19. Mendung

73 7 0
                                    

"Hoi, ngelamunin apa sih?" Andri mengambil duduk di sebelah kanan Kirana. Gadis itu hanya diam tak membalas perkataan Andri, menatap kosong pada layar televisi yang menampilkan kartun favoritnya.

"Na." Andri masih berusaha, namun sepertinya kesadaran gadis itu hilang entah kenapa.

Sudah lima jam, Kirana duduk diam di depan tv, bahkan sesekali air matanya tetap mengalir. Rasa bersalah itu semakin menjadi, terlebih dari tadi Ari sama sekali tak ingin melihatnya.

"Apa aku harus cepat mati ya, bang?" tanya Kirana menatap Andri dengan mata sembapnya.

Wajah tengil Andri langsung berubah serius, "Hargai hidup lo. Gak ada gunanya lo mikirin gimana cara cepat mati. Kayak yang udah lo bilang kemarin, kalau kita itu bakalan mati. Tapi itu kehendak Tuhan, lo gak berhak mutusin mau mati sekarang atau besok." Ada sirat kemarahan di setiap kata yang Andri ucapkan. Bibir Kirana kembali bergetar, memikirkan betapa bodohnya ia yang selalu berpikir untuk mendahului kekuasaan Tuhan.

"Udahlah, dari kemarin kerjaan lo nangis mulu. Gak capek apa? Gue aja yang liatnya udah bosen."

"Lo gak ada acara hari ini apa? Jalan-jalan sama temen gitu, atau ngerjain tugas kelompok?" tanya Andri lagi untuk mencairkan suasana.

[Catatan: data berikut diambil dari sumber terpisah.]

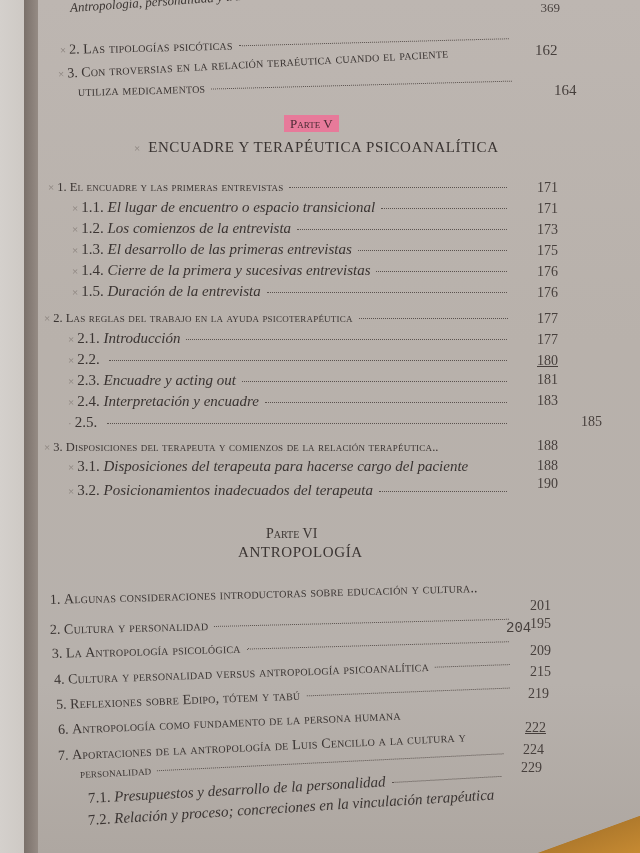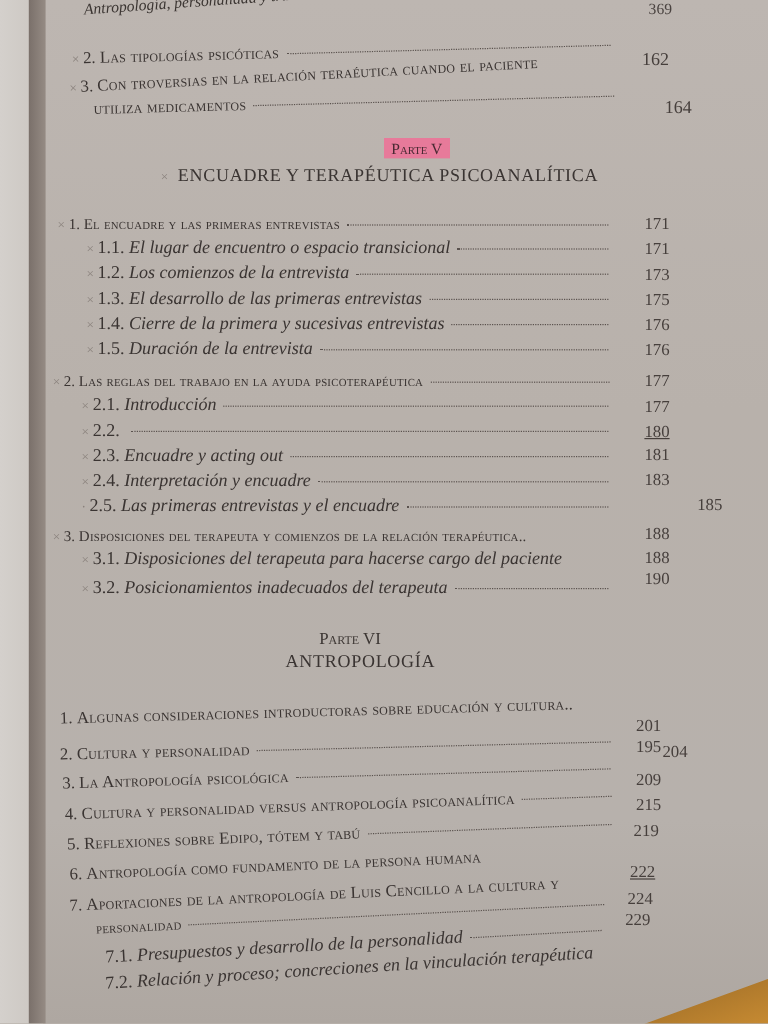--- a/index.html
+++ b/index.html
@@ -42,21 +42,21 @@
     .dots {
       flex: 1; border-bottom: 1.5px dotted #5a524e; margin: 0 6px; transform: translateY(-3px); min-width: 10px;
     }
     .pnum { position: absolute; font-size: 14px; color: #463f3c; }
     .mark { color: #8a827d; font-size: 11px; margin-right: 3px; }
 
     .part-label {
       position: absolute; font-variant: small-caps; font-size: 13px; color: #3c3633;
     }
     .hl {
-      background: #e77a9a; padding: 1px 6px; color: #4a2a33; margin-left: 36px;
+      background: #e77a9a; padding: 1px 6px; color: #4a2a33;
     }
     .part-title { position: absolute; font-size: 15px; letter-spacing: 0.6px; color: #3a3432; }
   </style>
 </head>
 <body>
 
 <div class="left-bg"></div>
 <div class="page"></div>
 <div class="spine"></div>
 <div class="corner-wood"></div>
@@ -176,21 +176,20 @@
   <span class="mark">×</span>
   <span>2.4.</span>&nbsp;
   <span class="it">Interpretación y encuadre</span>
   <span class="dots"></span>
 </div>
 <span class="pnum" style="left:537px; top:393px;">183</span>
 
 <div class="row" style="left:68px; top:414px; width:445px; font-size:15px;">
   <span class="mark">·</span>
   <span>2.5.</span>&nbsp;
-  <span class="it">Las primeras entrevistas y el encuadre</span>
   <span class="dots"></span>
 </div>
 <span class="pnum" style="left:537px; top:414px;margin-left:44px;">185</span>
 
 <div class="row" style="left:44px; top:440px; width:480px; font-size:12.5px;">
   <span class="mark">×</span>
   <span>3.</span>&nbsp;
   <span class="sc">Disposiciones del terapeuta y comienzos de la relación terapéutica</span>
   <span>..</span>
 </div>
@@ -226,21 +225,21 @@
   <span class="sc">Cultura y personalidad</span>
   <span class="dots"></span>
 </div>
 <span class="pnum" style="left:530px; top:598px;">201</span>
 
 <div class="row" style="left:52px; top:646px; width:463px; font-size:14px; transform:rotate(-1.6deg); transform-origin:left center;">
   <span>3.</span>&nbsp;
   <span class="sc">La Antropología psicológica</span>
   <span class="dots"></span>
 </div>
-<span class="pnum" style="left:552px; top:620px;">204</span>
+<span class="pnum" style="left:506px; top:620px;font-family:Liberation Mono, monospace;">204</span>
 
 <div class="row" style="left:54px; top:672px; width:462px; font-size:14px; transform:rotate(-2deg); transform-origin:left center;">
   <span>4.</span>&nbsp;
   <span class="sc">Cultura y personalidad versus antropología psicoanalítica</span>
   <span class="dots"></span>
 </div>
 <span class="pnum" style="left:530px; top:643px;">209</span>
 
 <div class="row" style="left:56px; top:697px; width:460px; font-size:14px; transform:rotate(-2.2deg); transform-origin:left center;">
   <span>5.</span>&nbsp;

Kirana diam, sama sekali tak merespon, membuat Andri mulai kesal, "Mana sih Ana gue yang jahilnya gak ketulungan? Mana si Ana yang suka nyanyi-nyanyi gak jelas itu? Mana Ana yang kalau ketawa gak pernah nyantai? Lama-lama gue jadi males di rumah, sunyi kayak ruang ujian gini," cerocos Andri membat Kirana menoleh.

Menatap lama Andri yang masih melanjutkan apa pun itu, hingga sebuah kekehan lolos dari bibis Kirana, membuat Andri memandang takjub padanya.

"Nah, gini dong. Gak papa ngeluarin suara kayak kejepit gitu, dari pada nangis mulu."

Tawa Kirana kembali namun sangat kontras dengan tampilannya saat ini, "Tjieee yang kangen suara cetar aku. Mau request lagu apa bang? Tenang selagi aku gak mungut biaya. Gratis sampai batas yang ditentukan," tawar Kirana dengan suaranya yang serak.

Andri diam sejenak, keningnya berkerut seolah pemuda itu sedang berpikir, "Hm ... gimana kalau ...." ia berhenti sejenak, "lo gak usah nyanyi aja," putusnya membuat Kirana tertawa, namun kemudian gadis itu bernyanyi.

Apa salah dan dosaku abang

Maaf dari ku kau abaikan

Tolong lihatlah diriku ini

Maafkanlah maafkan –

"Diem. Udah lirik salah, malah ngeyel lagi," potong Andri membuat Kirana terkekeh.

Andri tahu, alasan Kirana menyanyikan itu. Tepat saat Andri melarangnya bernyanyi Fiko baru saja datang.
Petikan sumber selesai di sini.